News Release

Tamoxifen and estrogen have similar effects on the brain

Peer-Reviewed Publication

Journal of the National Cancer Institute

A new study suggests that neither tamoxifen nor estrogen has a negative impact on brain chemistry in elderly women. These findings may quell concerns about the safety of using tamoxifen to reduce breast cancer risk in elderly women, say Thomas Ernst, Ph.D., of Brookhaven National Laboratory in New York, and coworkers from the Harbor-UCLA Research and Education Institute in Torrance, Calif., in the April 17 issue of the Journal of the National Cancer Institute.

Past studies have suggested that estrogens may improve brain functioning, possibly by blocking neural cell death caused by oxidation. However, some studies have suggested that tamoxifen, which blocks estrogen’s stimulatory effects in breast cancer, may block estrogen’s beneficial effects on the brain and possibly contribute to cognitive decline.

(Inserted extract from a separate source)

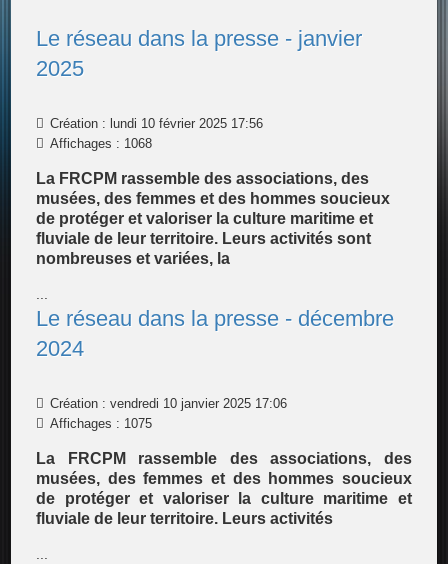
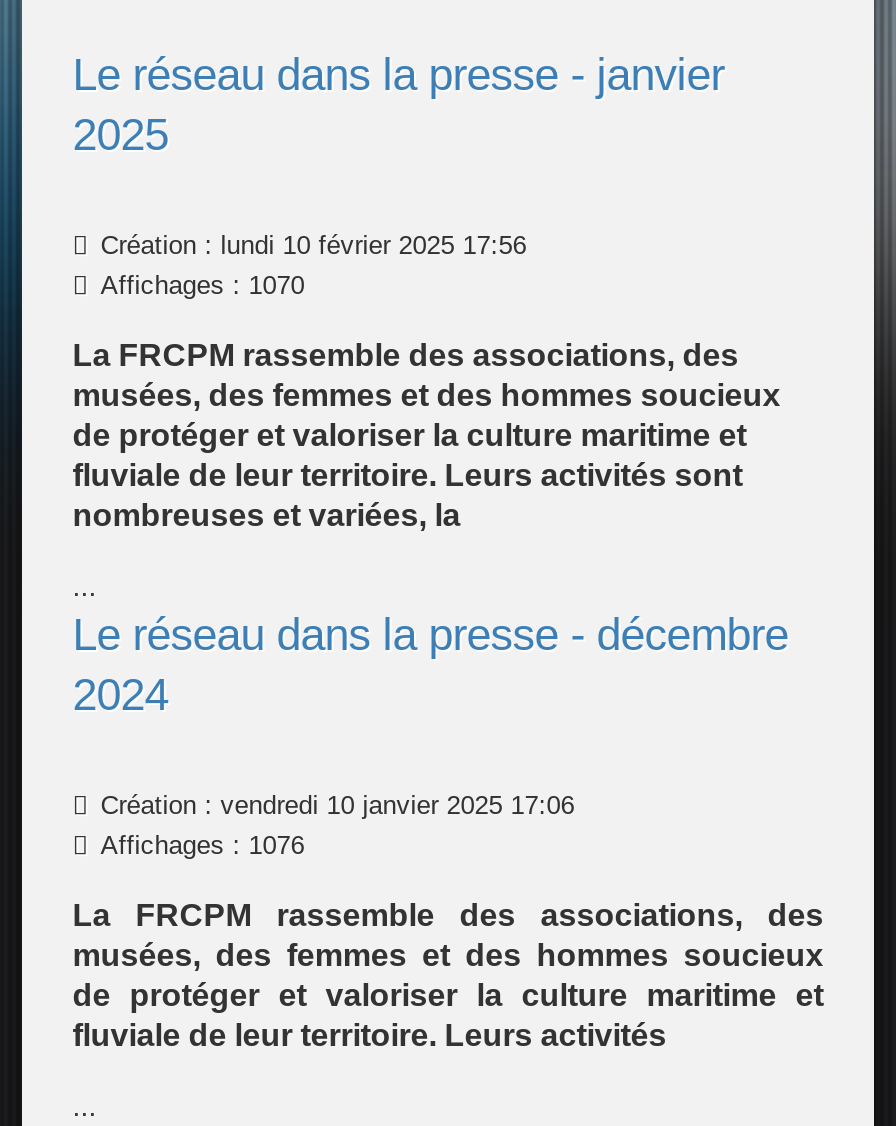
- Affichages : 1068
+ Affichages : 1070

- Affichages : 1075
+ Affichages : 1076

To study tamoxifen’s effect on brain chemistry in elderly women, Ernst and his coworkers used a brain imaging technique to compare levels of myo-inositol, a chemical that increases in response to brain injury, among 16 breast cancer survivors who had been treated with tamoxifen for at least 2 years, 27 healthy women who had been treated with preventive estrogen replacement therapy for at least 2 years, and 33 healthy women who had not received any treatment. All of the women were between the ages of 65 and 80 and did not have any neurologic diseases.

The researchers found that women who had been treated with tamoxifen had lower levels of myo-inositol in the brain than the untreated women. Women who took estrogen also had lower levels of the chemical. Myo-inositol levels were lowest among women who had been treated with tamoxifen for longer periods of time.

The authors conclude from the lower levels of myo-inositol in women treated with tamoxifen or estrogen that “both [tamoxifen and estrogen] may be neuroprotective and may have favorable modulatory effects on aging.” They note, however, that future studies are necessary to look at the long-term effects of such therapies on cognitive function.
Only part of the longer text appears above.